Concessionária reconheceu pagamento de propinas e concordou em pagar R$ 750 milhões; negociação com o Ministério Público ainda depende de homologação
A Rodonorte é a primeira das seis concessionárias de rodovias do Paraná investigadas pela Lava Jato a fechar acordo de leniência reconhecendo irregularidades, como pagamento de propinas, e concordando em desembolsar R$ 750 milhões. A negociação ainda está pendente de aprovação pela Justiça Federal, mas pode resultar em multa e a maior parte do valor ser destinada para a redução de 30% da tarifa de pedágio e execução de obras.

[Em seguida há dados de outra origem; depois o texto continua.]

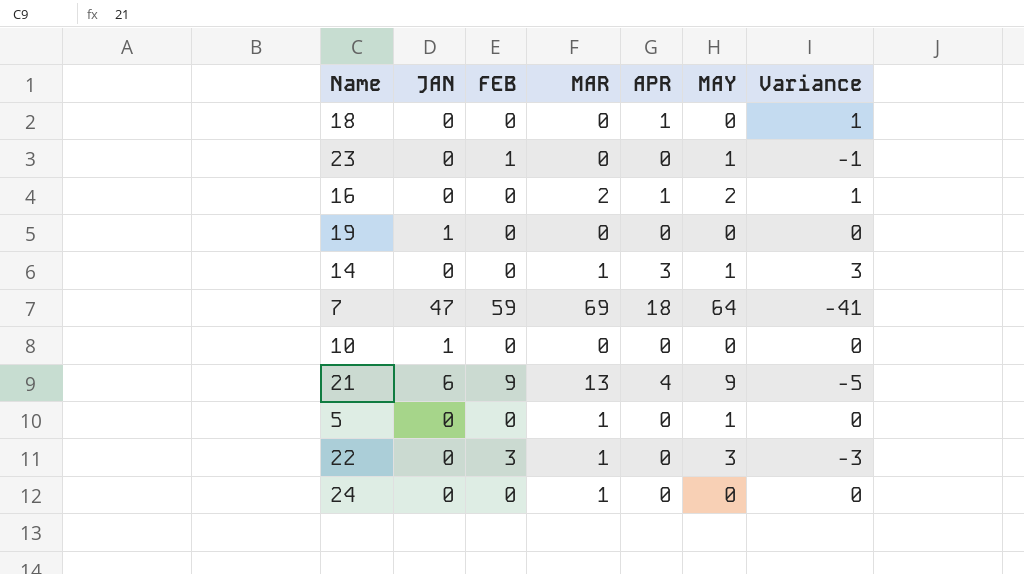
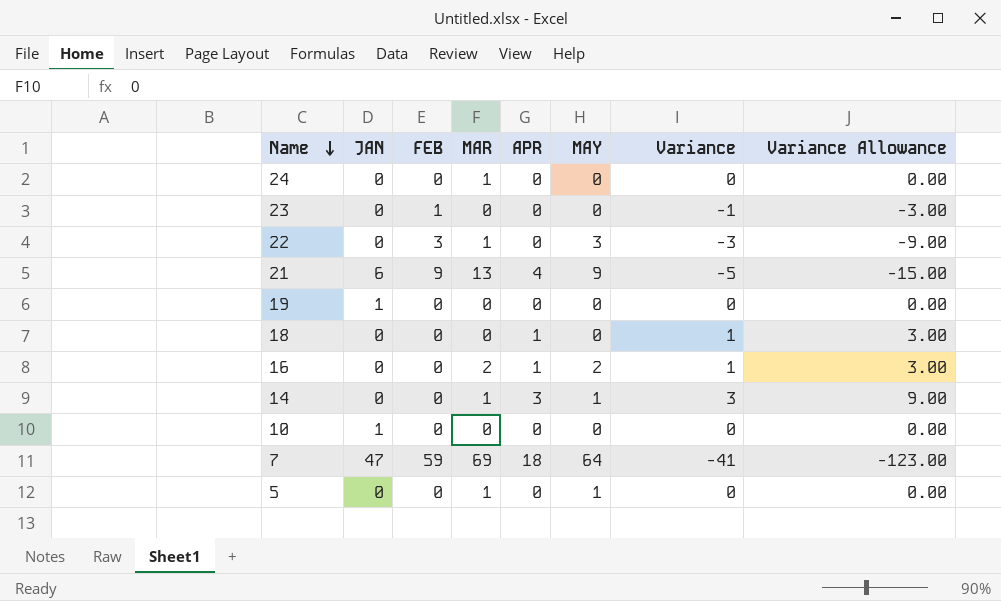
row order: none -> Name descending
column Variance Allowance | formula: none -> [Variance] * 3
23 | MAY: 1 -> 0

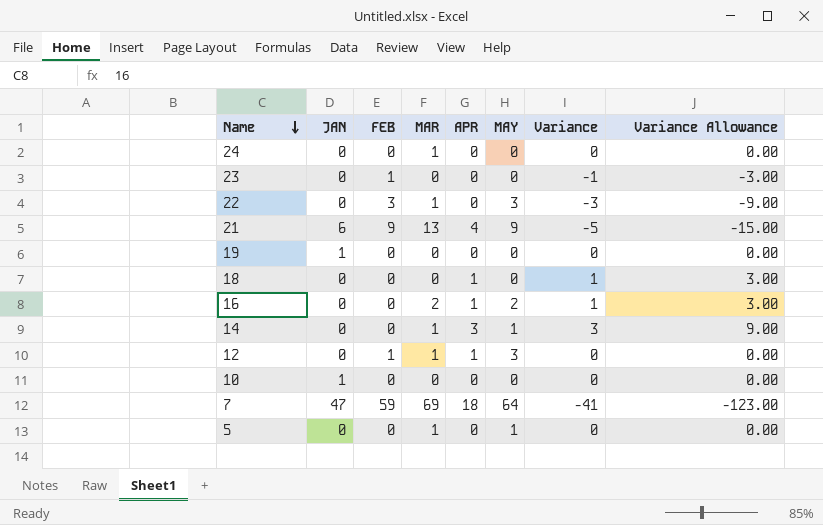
row 12: none -> 0 | 1 | 1 | 1 | 3 | 0 | 0.00

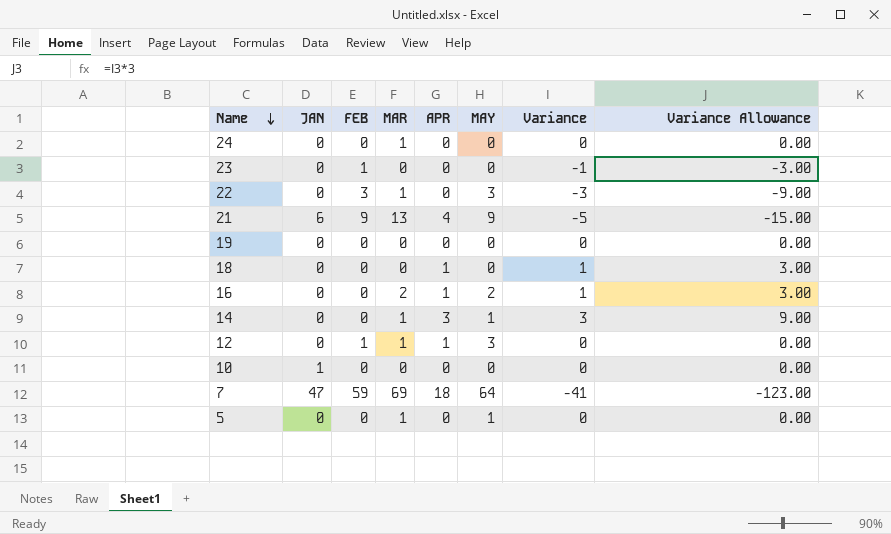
19 | JAN: 1 -> 0

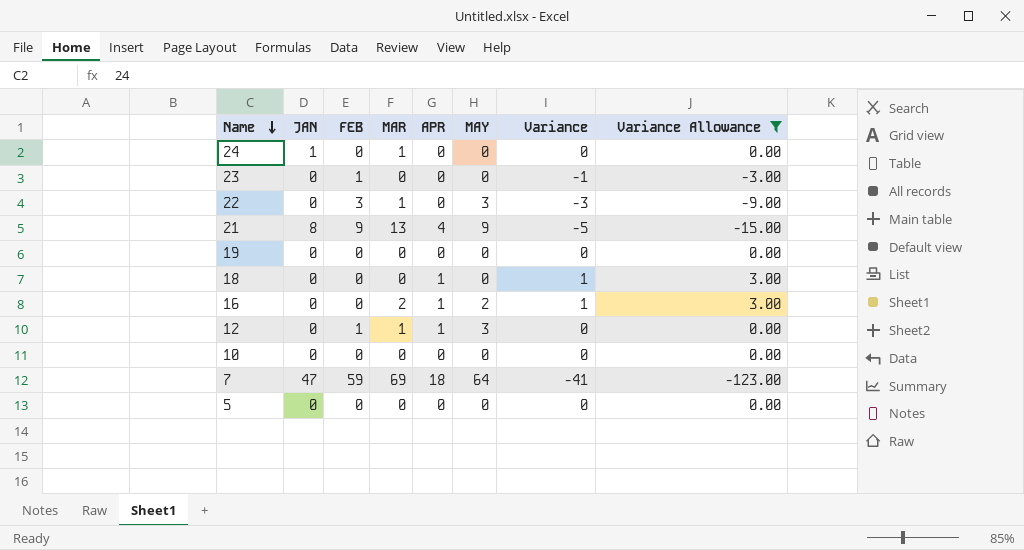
filter: none -> Variance Allowance != 9.00
24 | JAN: 0 -> 1
21 | JAN: 6 -> 8
10 | JAN: 1 -> 0
5 | MAR: 1 -> 0
5 | MAY: 1 -> 0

O que leva a empresa a topar, amistosamente, a pagar uma fortuna? Certamente foi um bom negócio para a concessionária. A Gazeta do Povo fez um levantamento dos motivos que impulsionaram a Rodonorte a aceitar o acordo de leniência. Confira a análise:
Os primeiros são beneficiados
Assim como acontece com as delações premiadas, quem fecha acordo primeiro acaba obtendo vantagens. Os que se sucedem precisam entregar provas novas. Ou seja, quem se antecipa pode conseguir benefícios mais volumosos – a confissão de culpa é bem vista pela legislação e pelo Judiciário. Segundo o próprio Ministério Público Federal, a empresa se comprometeu a entregar documentos e outras evidências das irregularidades, podendo comprometer funcionários públicos, políticos e, principalmente, as demais concessionárias e seus representantes.
Há perspectiva de perdas
O Ministério Público Federal já ajuizou uma ação cível contra a Rodonorte, assim como fez com as demais concessionárias do Anel de Integração do Paraná. Algumas decisões judiciais, como liminares, estão atingindo em cheio a receita das empresas. É o caso, por exemplo, da Caminhos do Paraná, da Econorte e da Viapar. Assim, se o acordo de leniência for homologado pela Justiça, a empresa pode evitar prejuízos que seriam ainda maiores. Dessa forma, a Rodonorte busca fugir de uma guerra judicial – com todos os custos envolvidos. Além disso, caso o acordo seja aceito pelo Judiciário, a ação cível que já tramita contra a empresa pode ser suspensa.
Conta poderia ser maior
O lote 5 do Anel de Integração é o maior em extensão, com 488 quilômetros, e o que mais arrecada: são sete praças de pedágio, algumas em trechos bastante movimentados, como a BR-376, a rodovia do Café. De acordo com o balanço financeiro de 2017 (o de 2018 ainda não consta no site da empresa), a concessionária arrecadou R$ 1 bilhão no ano e registrou R$ 422 milhões de lucro bruto.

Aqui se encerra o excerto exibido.